**Task brief:** Leave out any pictures and transcribe all other data below exactly.

::::::

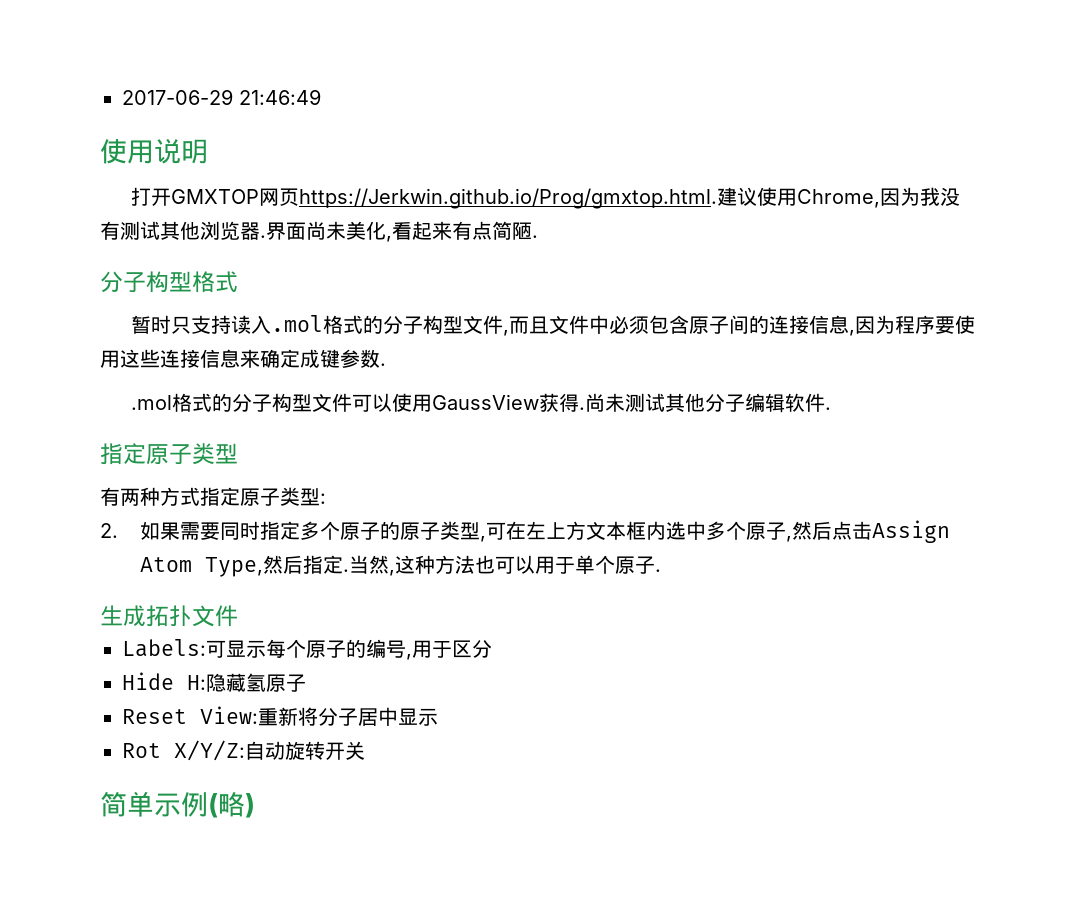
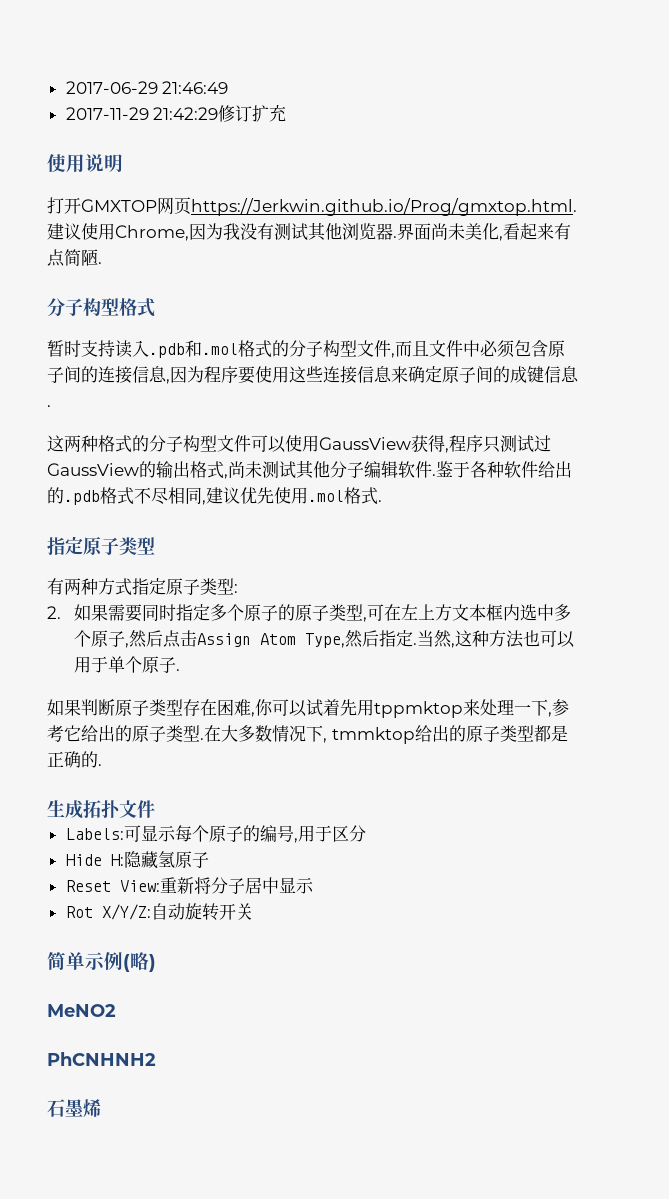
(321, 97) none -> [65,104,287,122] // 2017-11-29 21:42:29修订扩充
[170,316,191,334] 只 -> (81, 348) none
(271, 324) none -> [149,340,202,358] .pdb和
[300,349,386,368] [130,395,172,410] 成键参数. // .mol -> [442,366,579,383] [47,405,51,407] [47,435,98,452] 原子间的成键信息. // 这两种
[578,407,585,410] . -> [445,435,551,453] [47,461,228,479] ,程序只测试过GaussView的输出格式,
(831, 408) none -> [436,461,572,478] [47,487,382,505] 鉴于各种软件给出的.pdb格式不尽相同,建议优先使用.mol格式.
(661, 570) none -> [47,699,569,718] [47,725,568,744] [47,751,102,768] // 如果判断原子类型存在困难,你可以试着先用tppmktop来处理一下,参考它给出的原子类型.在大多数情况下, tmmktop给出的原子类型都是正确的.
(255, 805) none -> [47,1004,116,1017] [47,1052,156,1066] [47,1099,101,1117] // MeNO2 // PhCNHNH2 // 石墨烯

::::::

**Written solution:**
(321, 97) none -> [65,104,287,122] // 2017-11-29 21:42:29修订扩充
[170,316,191,334] 只 -> (81, 348) none
(271, 324) none -> [149,340,202,358] .pdb和
[300,349,386,368] [130,395,172,410] 成键参数. // .mol -> [442,366,579,383] [47,405,51,407] [47,435,98,452] 原子间的成键信息. // 这两种
[578,407,585,410] . -> [445,435,551,453] [47,461,228,479] ,程序只测试过GaussView的输出格式,
(831, 408) none -> [436,461,572,478] [47,487,382,505] 鉴于各种软件给出的.pdb格式不尽相同,建议优先使用.mol格式.
(661, 570) none -> [47,699,569,718] [47,725,568,744] [47,751,102,768] // 如果判断原子类型存在困难,你可以试着先用tppmktop来处理一下,参考它给出的原子类型.在大多数情况下, tmmktop给出的原子类型都是正确的.
(255, 805) none -> [47,1004,116,1017] [47,1052,156,1066] [47,1099,101,1117] // MeNO2 // PhCNHNH2 // 石墨烯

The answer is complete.